*** Opening INFORMATION PROVIDED ***

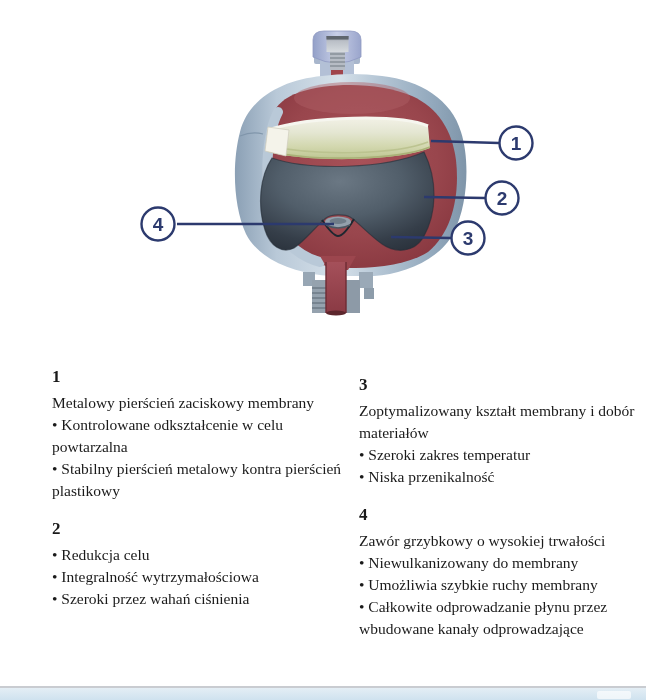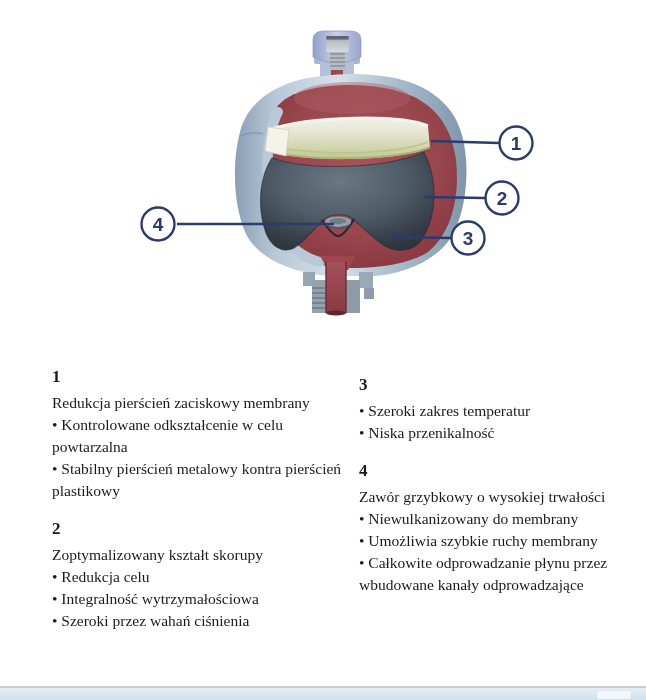--- a/index.html
+++ b/index.html
@@ -171,7 +171,7 @@
   <div class="col col-left">
     <div class="part-section">
       <p class="sec-num">1</p>
-      <p class="line">Redukcja pierścień zaciskowy membrany</p>
+      <p class="line">Metalowy pierścień zaciskowy membrany</p>
       <p class="line">• Kontrolowane odkształcenie w celu powtarzalna</p>
       <p class="line">• Stabilny pierścień metalowy kontra pierścień plastikowy</p>
     </div>

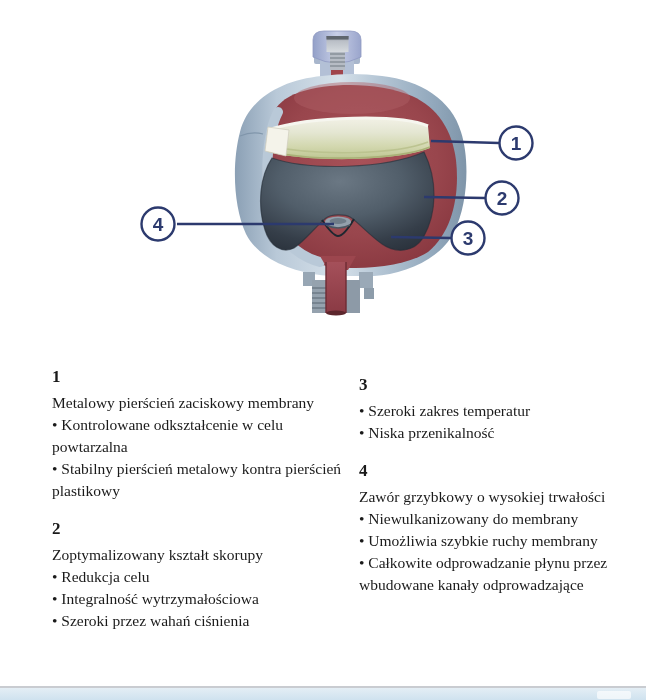--- a/index.html
+++ b/index.html
@@ -187,6 +187,7 @@
   <div class="col col-right">
     <div class="part-section">
       <p class="sec-num">3</p>
+      <p class="line">Zoptymalizowany kształt membrany i dobór materiałów</p>
       <p class="line">• Szeroki zakres temperatur</p>
       <p class="line">• Niska przenikalność</p>
     </div>

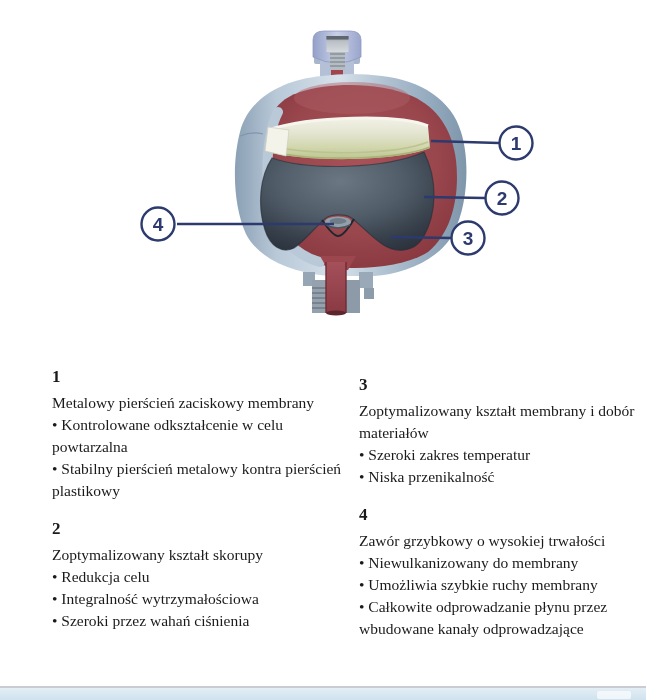--- a/index.html
+++ b/index.html
@@ -177,7 +177,6 @@
     </div>
     <div class="part-section">
       <p class="sec-num">2</p>
-      <p class="line">Zoptymalizowany kształt skorupy</p>
       <p class="line">• Redukcja celu</p>
       <p class="line">• Integralność wytrzymałościowa</p>
       <p class="line">• Szeroki przez wahań ciśnienia</p>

*** Closing INFORMATION PROVIDED ***

PROBLEM DESCRIPTION: Set the listing down again exactly, skipping each picture.

FINISHED TASK:
--- a/index.html
+++ b/index.html
@@ -171,7 +171,7 @@
   <div class="col col-left">
     <div class="part-section">
       <p class="sec-num">1</p>
-      <p class="line">Redukcja pierścień zaciskowy membrany</p>
+      <p class="line">Metalowy pierścień zaciskowy membrany</p>
       <p class="line">• Kontrolowane odkształcenie w celu powtarzalna</p>
       <p class="line">• Stabilny pierścień metalowy kontra pierścień plastikowy</p>
     </div>

--- a/index.html
+++ b/index.html
@@ -187,6 +187,7 @@
   <div class="col col-right">
     <div class="part-section">
       <p class="sec-num">3</p>
+      <p class="line">Zoptymalizowany kształt membrany i dobór materiałów</p>
       <p class="line">• Szeroki zakres temperatur</p>
       <p class="line">• Niska przenikalność</p>
     </div>

--- a/index.html
+++ b/index.html
@@ -177,7 +177,6 @@
     </div>
     <div class="part-section">
       <p class="sec-num">2</p>
-      <p class="line">Zoptymalizowany kształt skorupy</p>
       <p class="line">• Redukcja celu</p>
       <p class="line">• Integralność wytrzymałościowa</p>
       <p class="line">• Szeroki przez wahań ciśnienia</p>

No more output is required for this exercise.